Task to complete => Go through the entries below and print each one exactly, leaving out pictures.

Web interface edit records

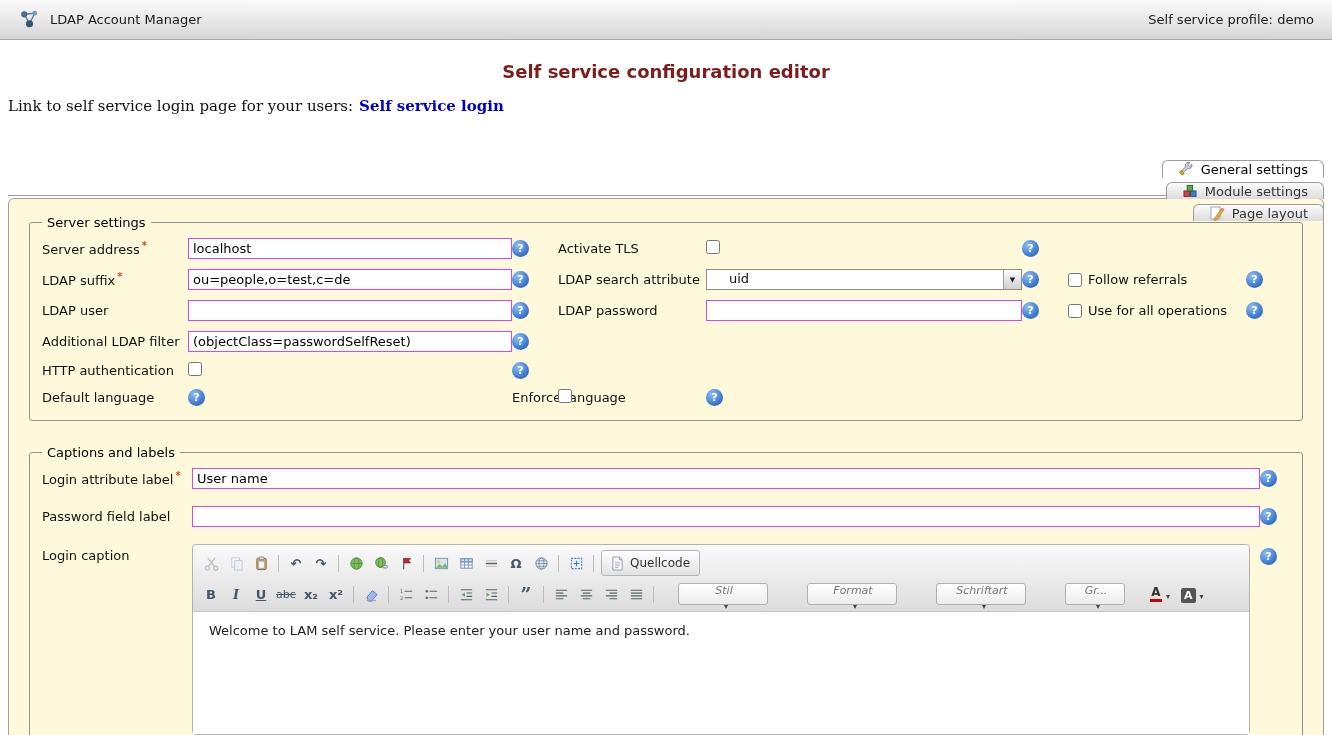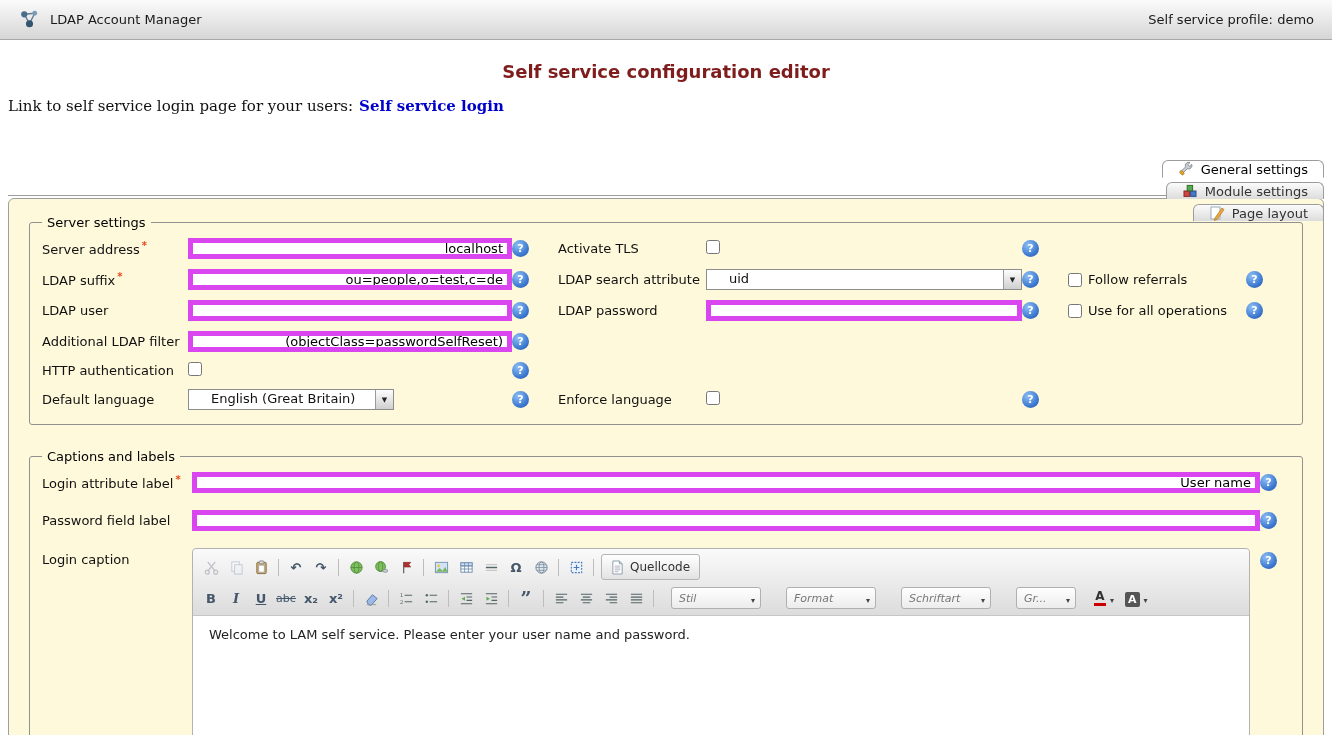"localhost" input.txt { border: 5px solid #d946ef -> 1px solid #d946ef; text-align: right -> none }
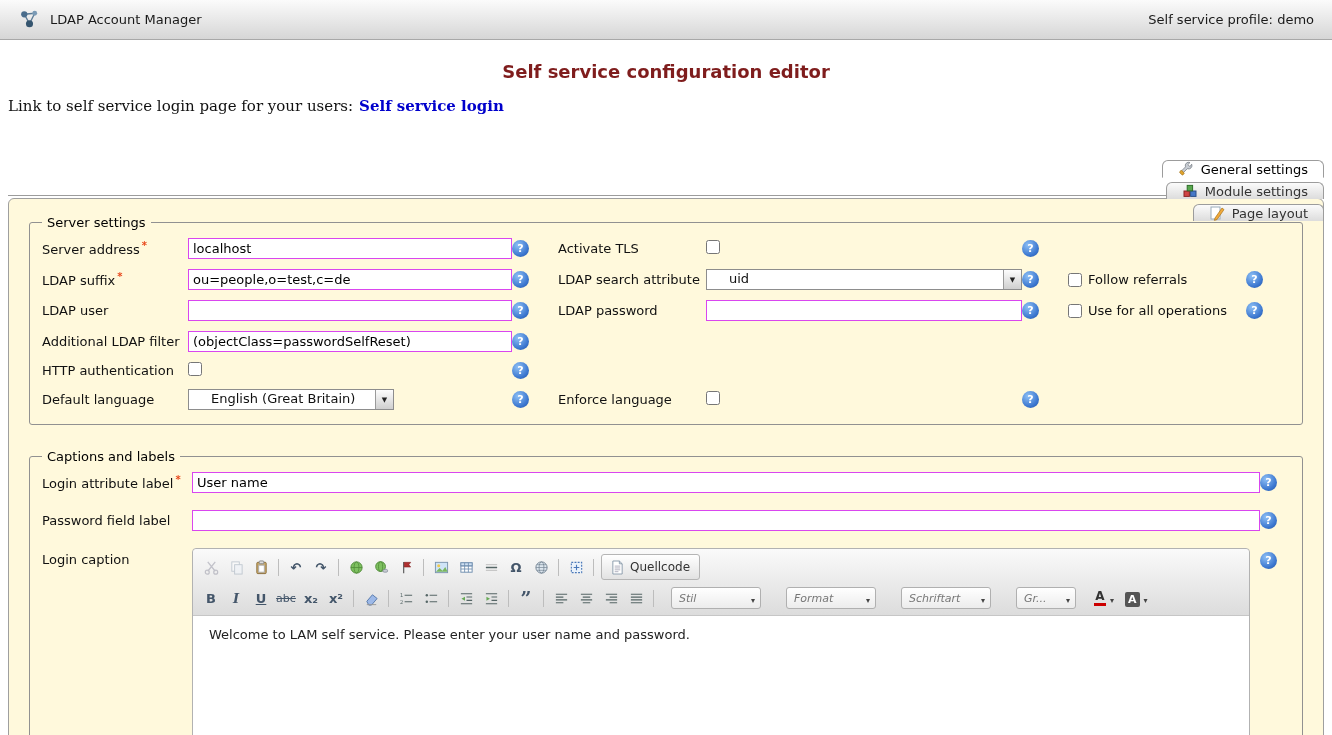"English (Great Britain)" div { html: <div><div> <span>English (Great Britain)</span> <span></span> </div></div> -> none }
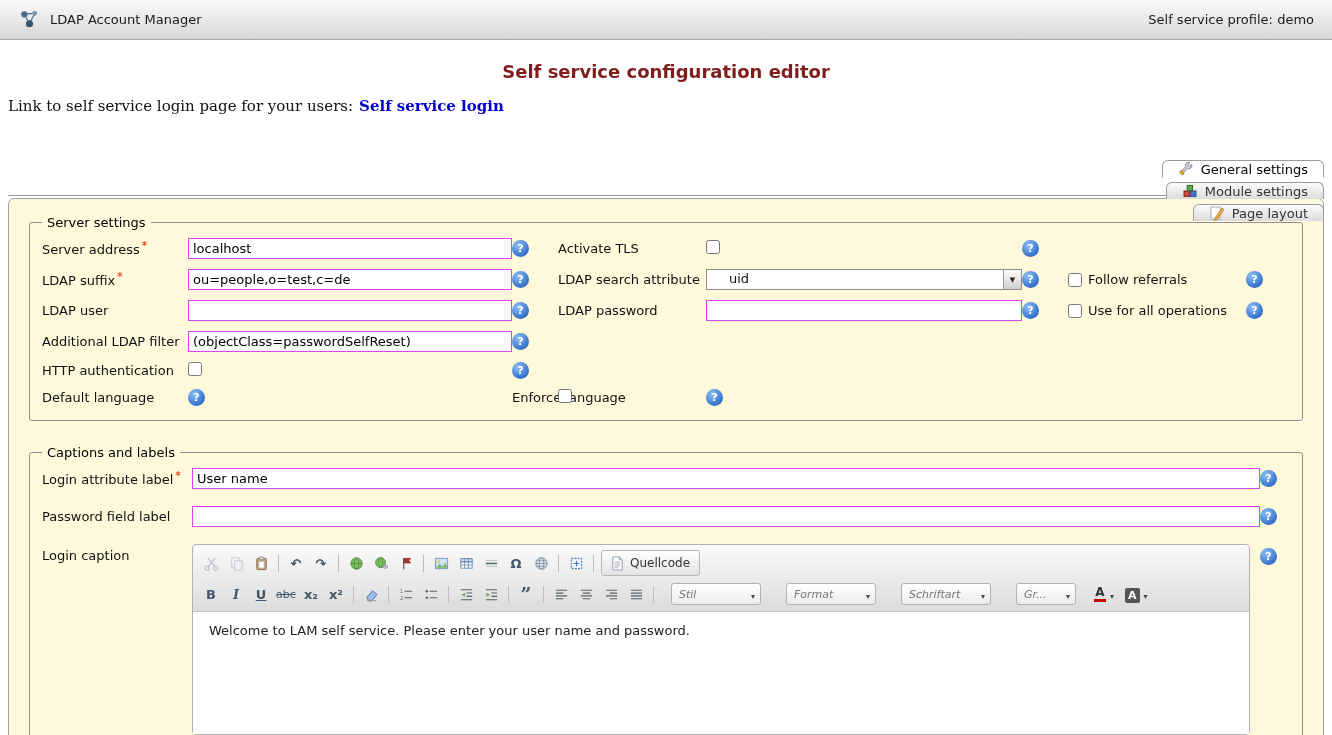"Stil" .ed-sel { flex-direction: none -> column; margin: 0 12px -> 0 19px }
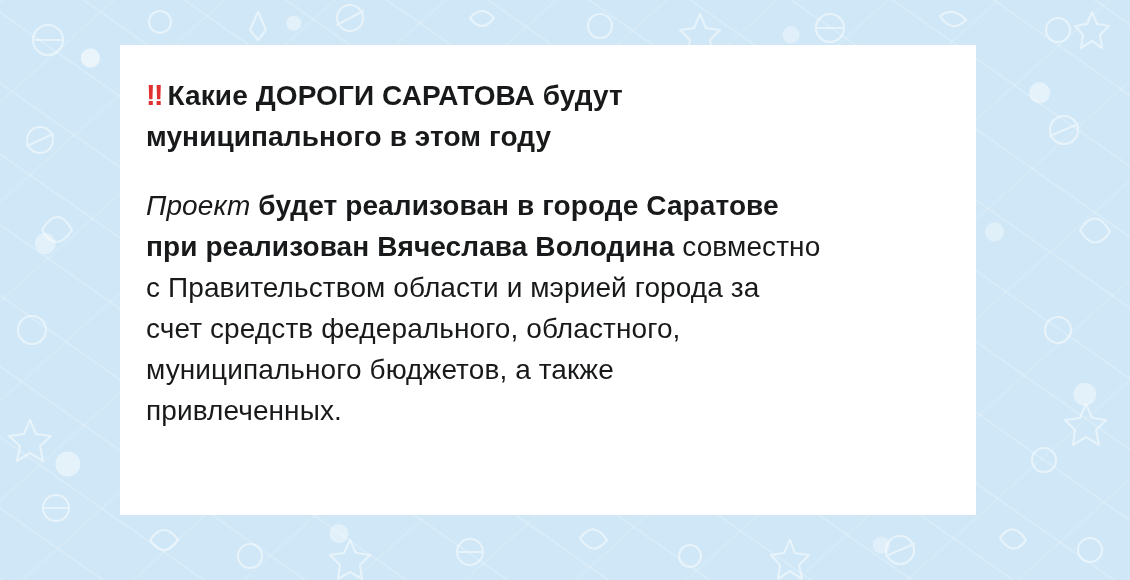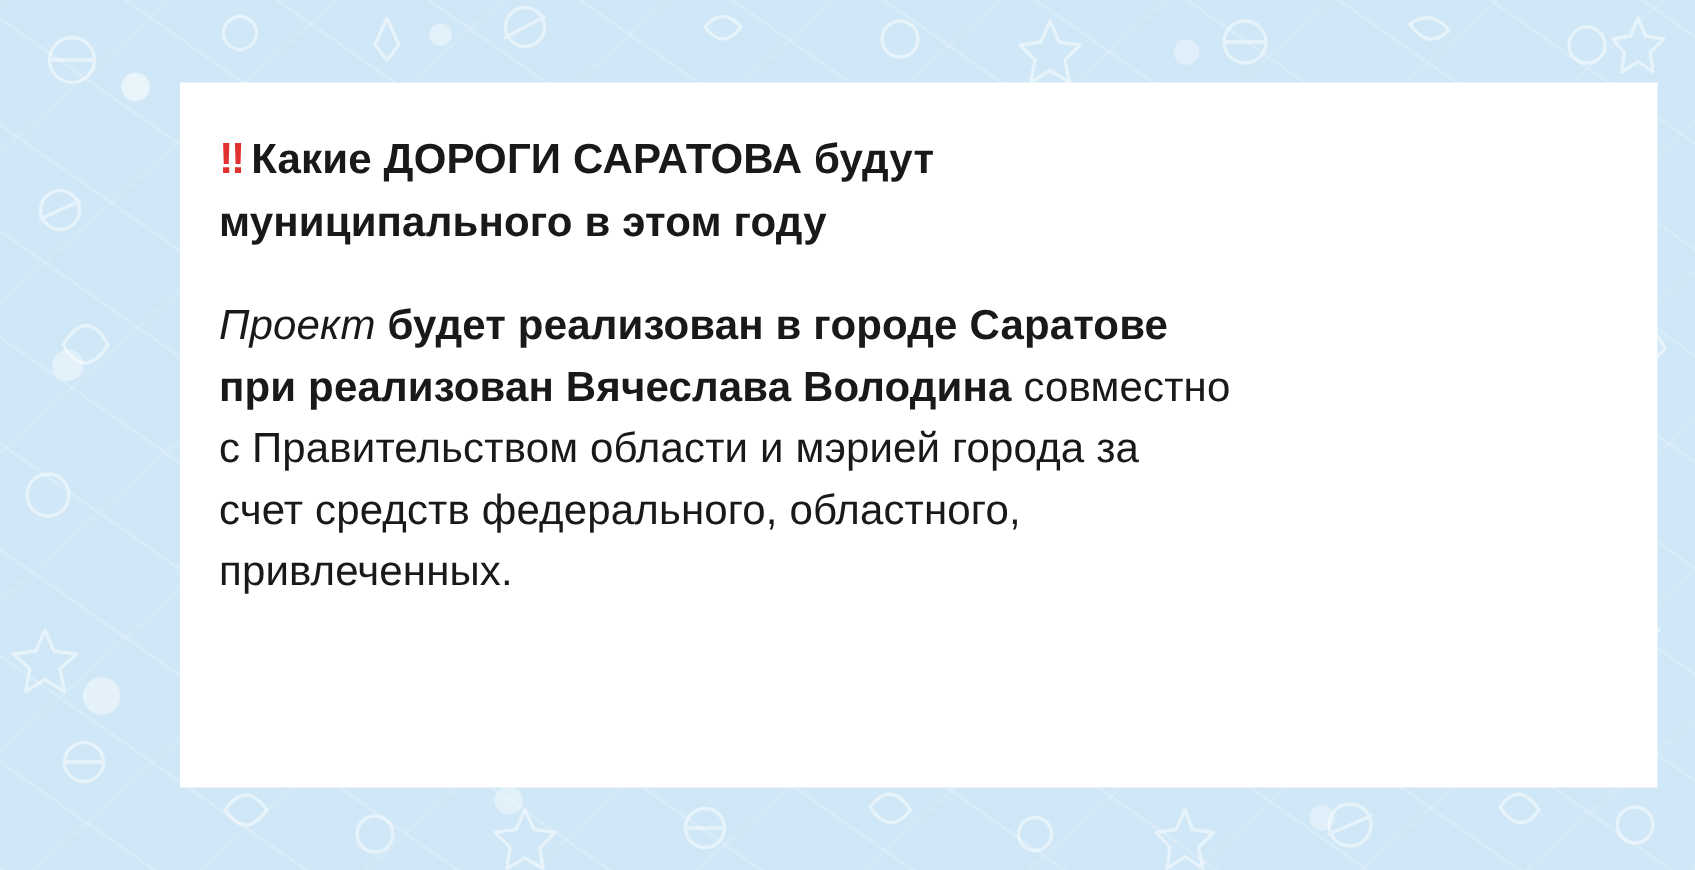"‼ Какие ДОРОГИ САРАТОВА будут" .card { top: 55px -> 45px; width: 985px -> 856px }
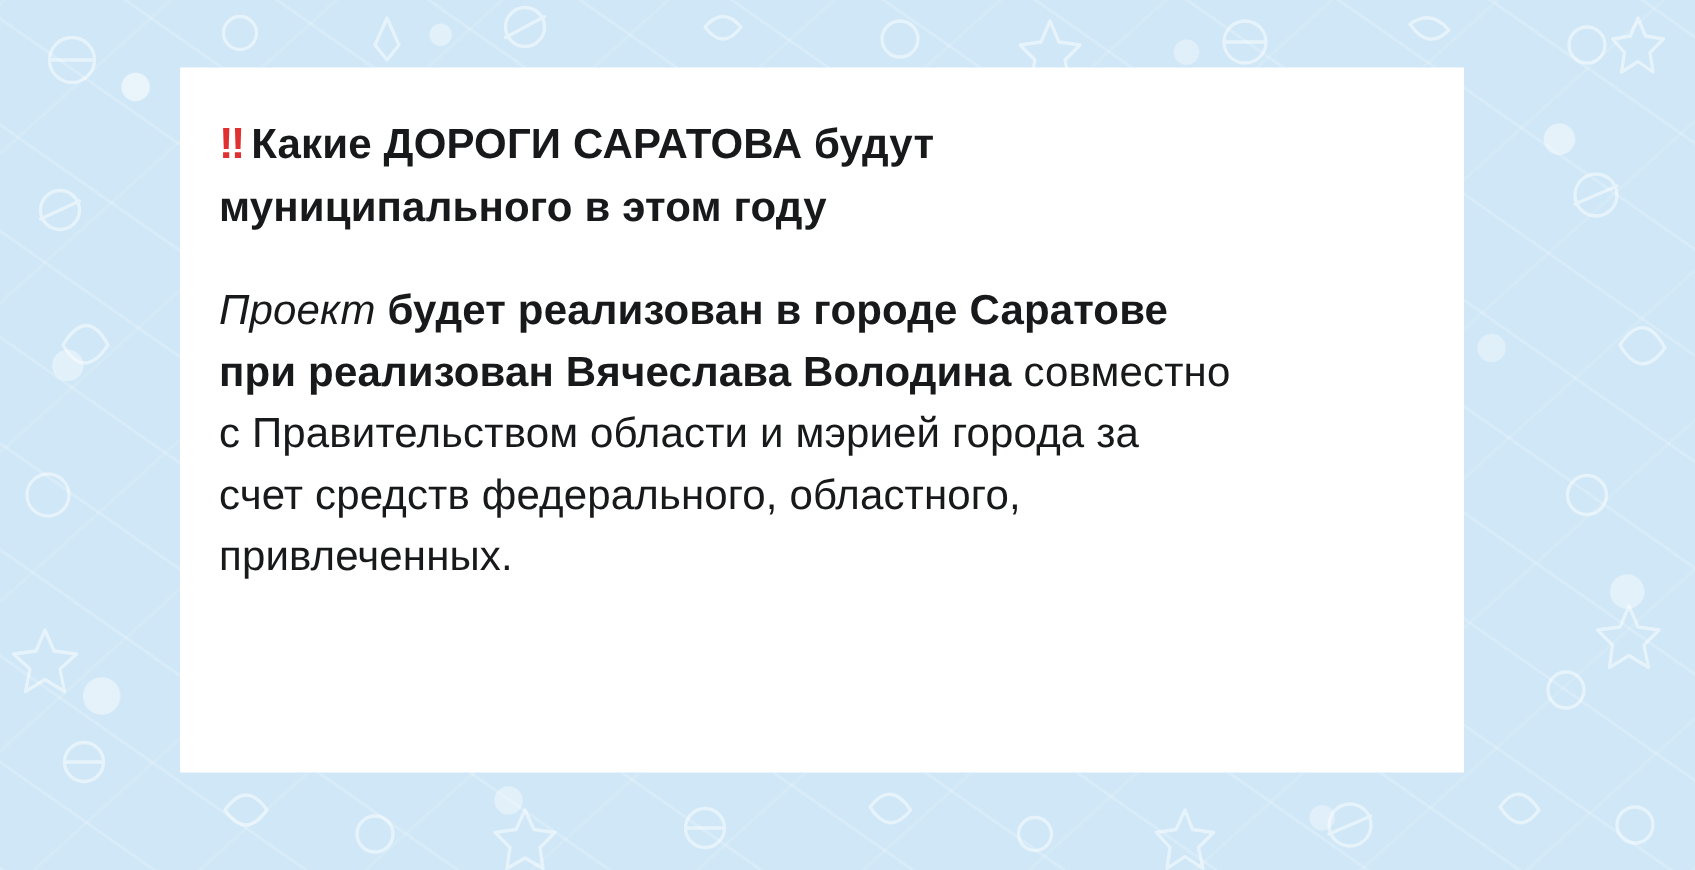"муниципального бюджетов, а также" div.msg-line { html: none -> <div> <span>муниципального бюджетов, а также</span> </div> }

Response =>
"localhost" input.txt { border: 5px solid #d946ef -> 1px solid #d946ef; text-align: right -> none }
"English (Great Britain)" div { html: <div><div> <span>English (Great Britain)</span> <span></span> </div></div> -> none }
"Stil" .ed-sel { flex-direction: none -> column; margin: 0 12px -> 0 19px }
"‼ Какие ДОРОГИ САРАТОВА будут" .card { top: 55px -> 45px; width: 985px -> 856px }
"муниципального бюджетов, а также" div.msg-line { html: none -> <div> <span>муниципального бюджетов, а также</span> </div> }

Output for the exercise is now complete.